The letter, which was sent to the BBC from Uzbekistan, claims Karimova has suffered beatings as a result of allegedly being the most hated person in the country. She wrote: "I am under severe psychological pressure, I have been beaten, you can count bruises on my arms."
She also describes the daily threats she is reportedly receiving, as well as her life under house arrest and constant surveillance by officials. The sender of the letter remains unknown, yet the anonymous person described themselves as someone attempting to "restore justice".
The BBC have stated the "convoluted style and neat Russian handwriting suggests that the author is no dissident, but Gulnara Karimova".
As the daughter of the Uzbekistan president, Islam Karimov, Karimova was one of the most powerful people in the country. She is a diplomat, professor, a businesswoman and a fashion guru, as well as gaining fame as the Uzbek pop sensation Googoosha.
Last year, she faced several controversies - which brought her glamorous life to a standstill. Karimova became an advocate against the repressive apparatus of her father's state, whose public stance against the Uzbek government has been broadcast on social media sites.
In particular, Karimova has openly condemned her father's top security man, Rustam Innoyatov, a key figure in the president's regime who she accused of trying to seize power.
In December 2010, dispatches from the US Embassy in Uzbekistan exposed on the Wikileaks website described the ex-Soviet country as "a nightmarish world of rampant corruption, organised crime, forced labour in the cotton fields and torture". The site also shifted focus to Karimova, the "glamorous and highly controversial" daughter of the president who is the "single most hated person in the country".
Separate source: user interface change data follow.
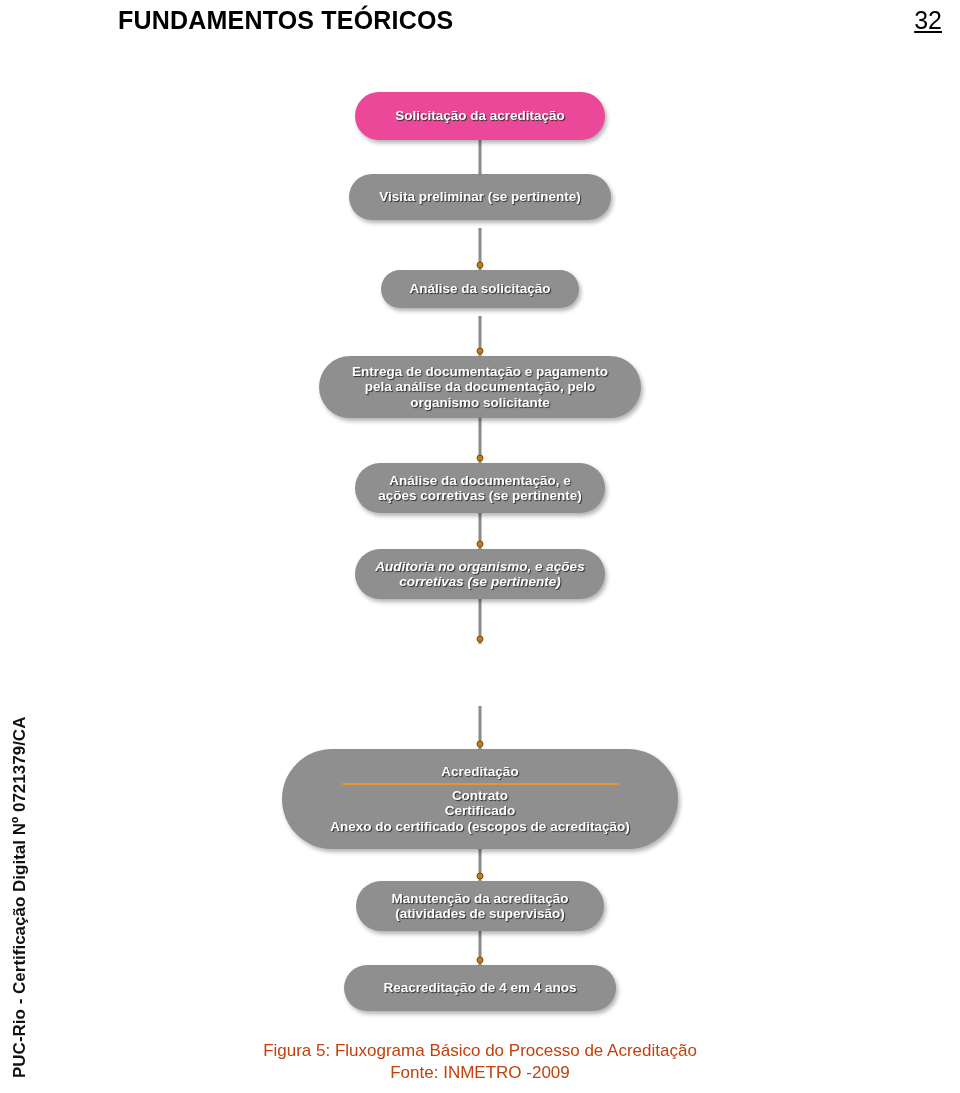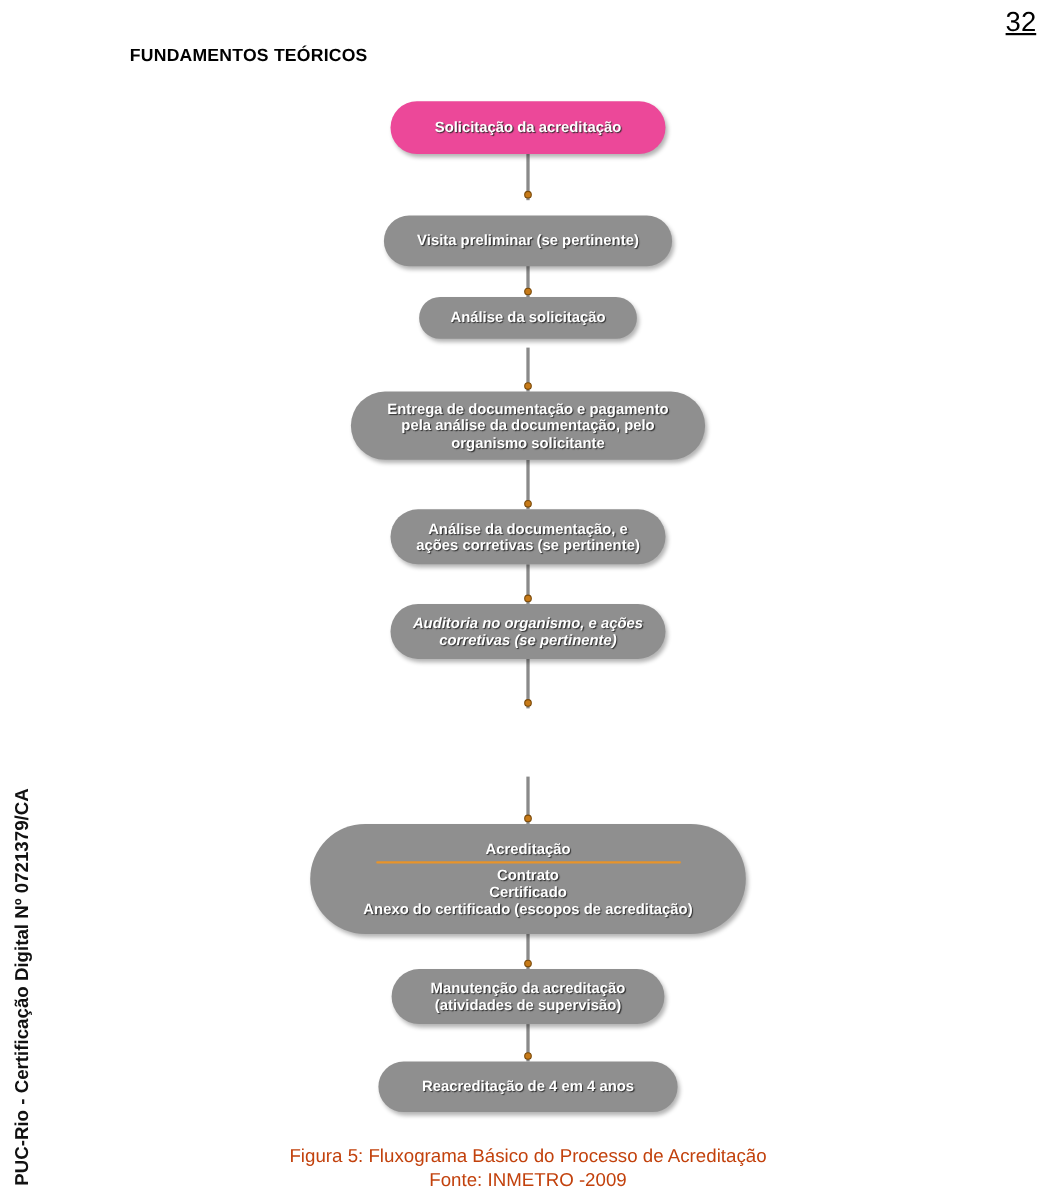--- a/index.html
+++ b/index.html
@@ -21,25 +21,24 @@
     position: absolute;
     top: 0;
     left: 0;
     width: 960px;
     height: 40px;
   }
   #header-title {
     position: absolute;
     left: 118px;
     top: 6px;
-    font-size: 16px;
+    font-size: 25px;
     font-weight: 700;
     letter-spacing: 0.2px;
     white-space: nowrap;
-    margin-top: 36px;
   }
   #header-page-number {
     position: absolute;
     right: 18px;
     top: 6px;
     font-size: 25px;
     font-weight: 400;
     text-decoration: underline;
   }
 
@@ -176,21 +175,21 @@
     <div class="connector-dot" style="top: 547px;"></div>
     <div class="connector" style="top: 614px; height: 43px;"></div>
     <div class="connector-dot" style="top: 652px;"></div>
     <div class="connector" style="top: 757px; height: 32px;"></div>
     <div class="connector-dot" style="top: 784px;"></div>
     <div class="connector" style="top: 839px; height: 34px;"></div>
     <div class="connector-dot" style="top: 868px;"></div>
     <div class="flow-node dark" style="top: 0px; width: 250px; height: 48px;">
       <div class="node-label">Solicitação da acreditação</div>
     </div>
-    <div class="flow-node" style="top: 104px; width: 262px; height: 46px;">
+    <div class="flow-node" style="top: 82px; width: 262px; height: 46px;">
       <div class="node-label">Visita preliminar (se pertinente)</div>
     </div>
     <div class="flow-node" style="top: 178px; width: 198px; height: 38px;">
       <div class="node-label">Análise da solicitação</div>
     </div>
     <div class="flow-node" style="top: 264px; width: 322px; height: 62px;">
       <div class="node-label">Entrega de documentação e pagamento
 pela análise da documentação, pelo
 organismo solicitante</div>
     </div>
According to the Embassy, Karimova had acquired interests in the crude oil contracts of Zeromax, a Swiss-based company believed to be under the control of the Karimov empire - in a "deal with a local mafia boss". The Wikileaks investigation also alleged that she has obtained shares in the Coca-Cola bottling franchise after it had been subjected to a tax investigation.
Earlier this month, it was revealed that Swedish authorities are investigating Karimova on suspicion of money laundering. She has been named as a suspect in a Swedish telecommunications bribery case, involving the Nordic company TeliaSonera.
Gunnar Stetler, chief prosecutor at the Swedish National Anticorruption Unit, told RFE/RL's Uzbek Service that Karimova is suspected of taking bribes to let the firm enter the Uzbek market.
Throughout the scandals, Karimova has been active on Twitter - giving details of her dispute with her family and the subsequent closure of her businesses and television stations as a result, along with arrests of her supporters. Since mid-February, however, her account has remained silent.
While her patrons support her exposure of the brutal and repressive regime of the Uzbek government and police, rights activists have criticised that Karimova is the so-called face of the revolt.
Andrew Stroehlein, of Human Rights Watch, told the Guardian that he carried out strange exchanges with Karimova, trying to persuade her to launch investigations into issues such as the 2005 Andijan massacre - when Karimov's security forces allegedly shot hundreds of unarmed protested dead.
He said: "Even when she was Uzbekistan's representative to the UN in Geneva, where the international body's human rights council is located, she repeatedly refused to talk about these things. Now that she's fallen out of favour with some part of the regime, now that a few people close to her have allegedly been roughed up by the same forces she backed and spoke for for years – now she's talking about abuses and wants to be taken seriously?"